* _Supplied material_:
##############################
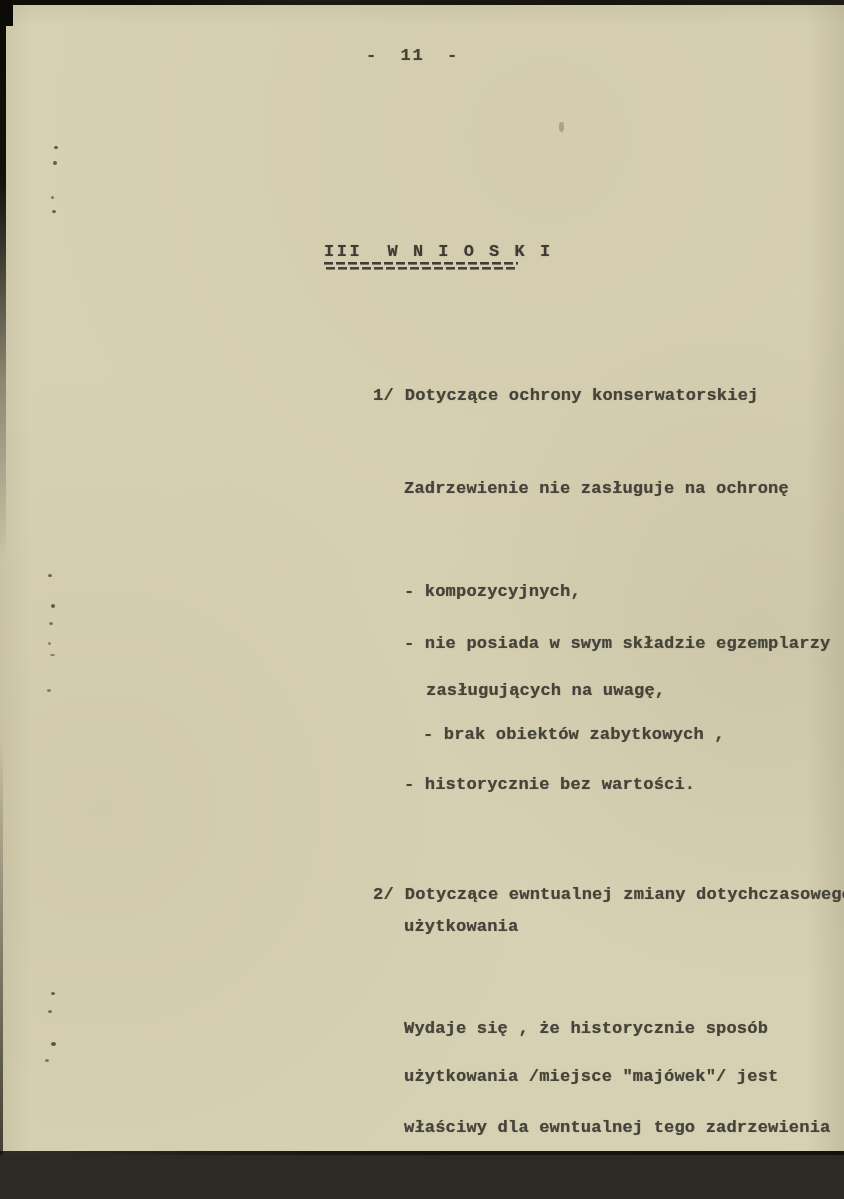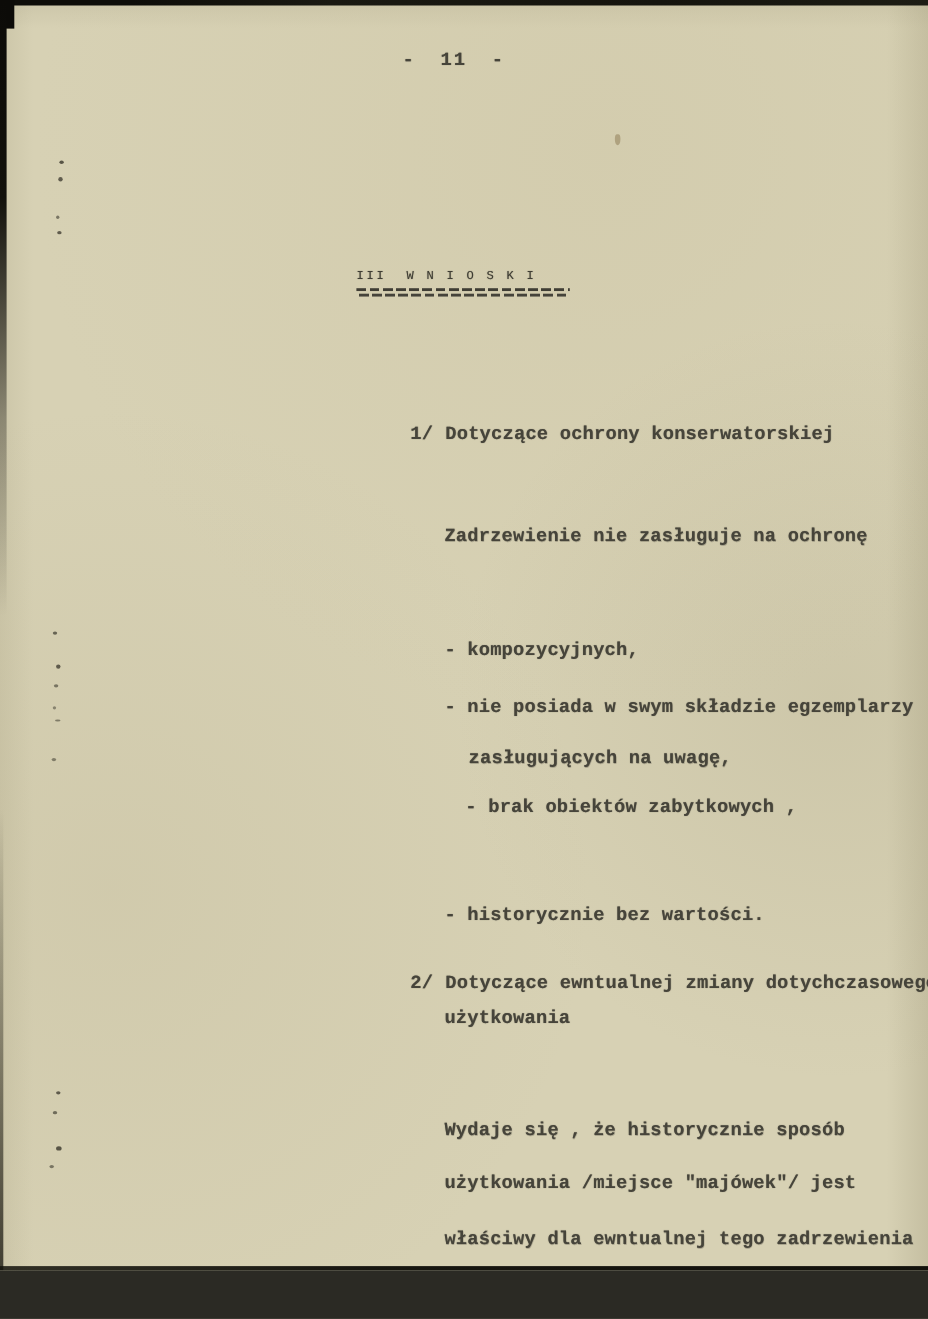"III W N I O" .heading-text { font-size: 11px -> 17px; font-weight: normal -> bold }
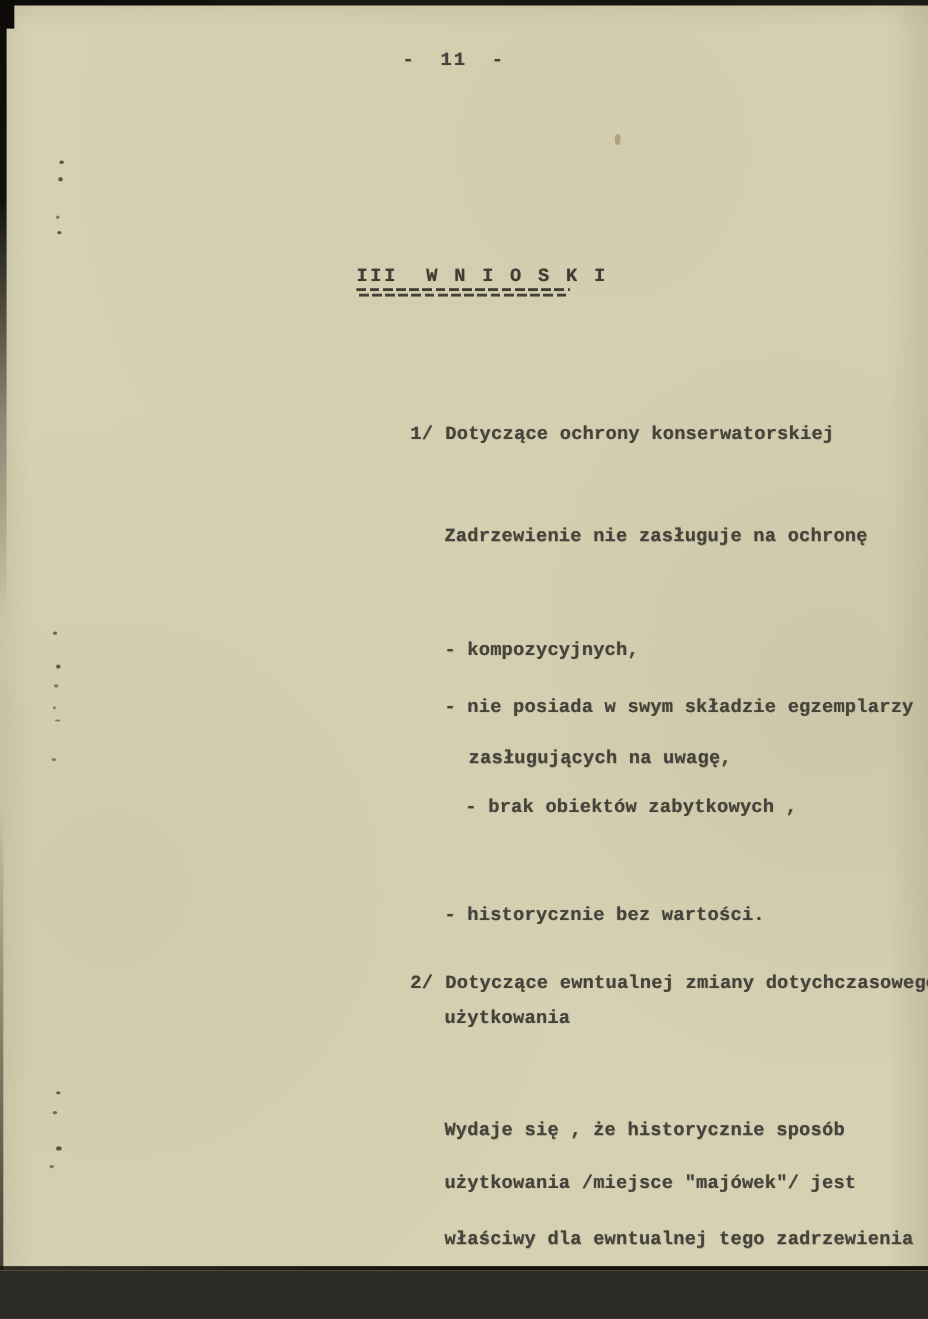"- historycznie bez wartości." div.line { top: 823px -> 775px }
##############################
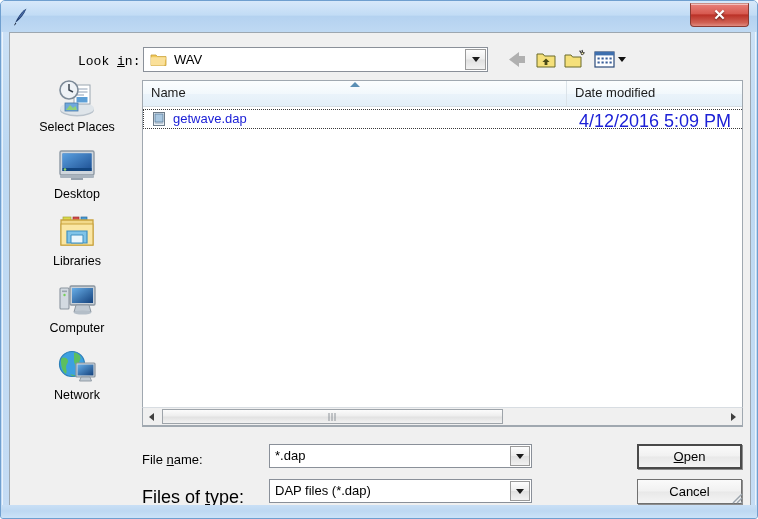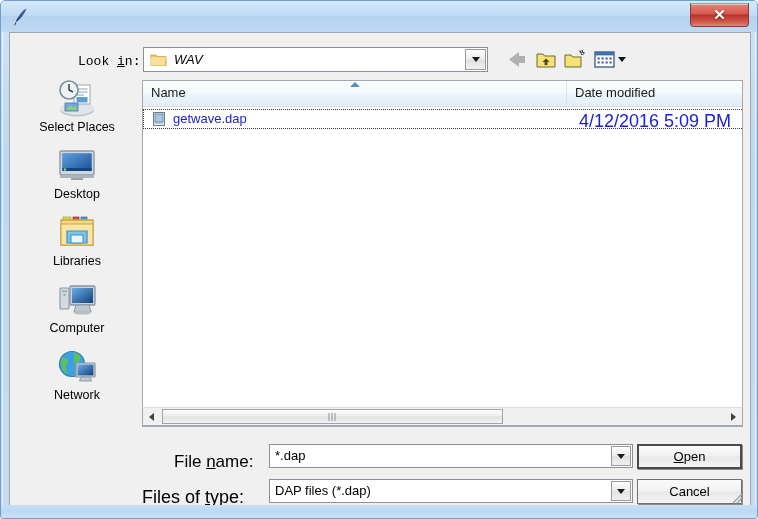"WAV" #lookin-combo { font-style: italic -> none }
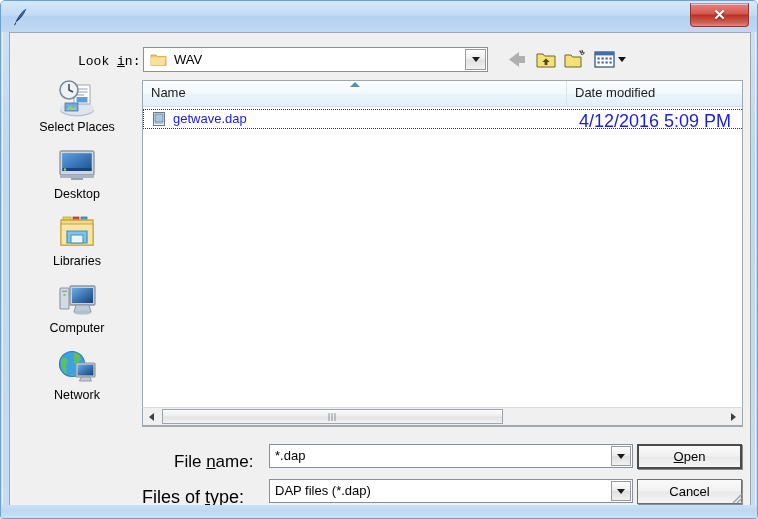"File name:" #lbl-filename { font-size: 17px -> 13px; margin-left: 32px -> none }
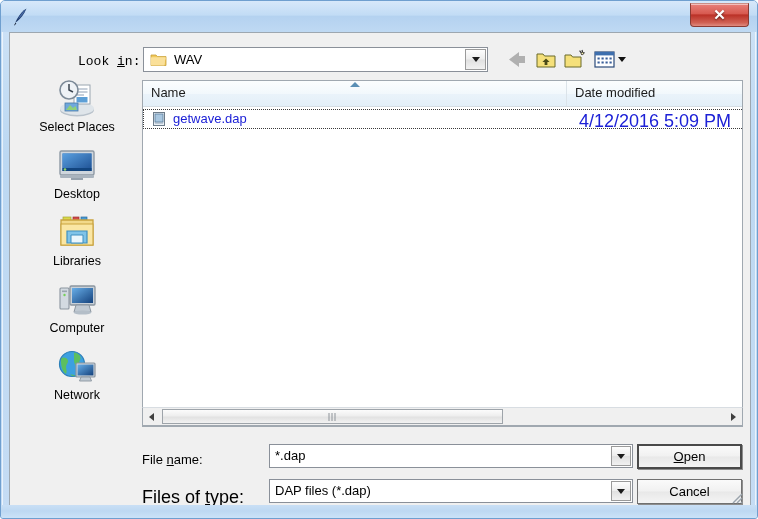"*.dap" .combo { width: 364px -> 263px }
##############################
Only the lines of the listing above from the one with "font-style: italic ->" through the one with "width: 364px ->" should be output, exactly, with both ends kept and pictures left out.

* _Reply to the task_:
"WAV" #lookin-combo { font-style: italic -> none }
"File name:" #lbl-filename { font-size: 17px -> 13px; margin-left: 32px -> none }
"*.dap" .combo { width: 364px -> 263px }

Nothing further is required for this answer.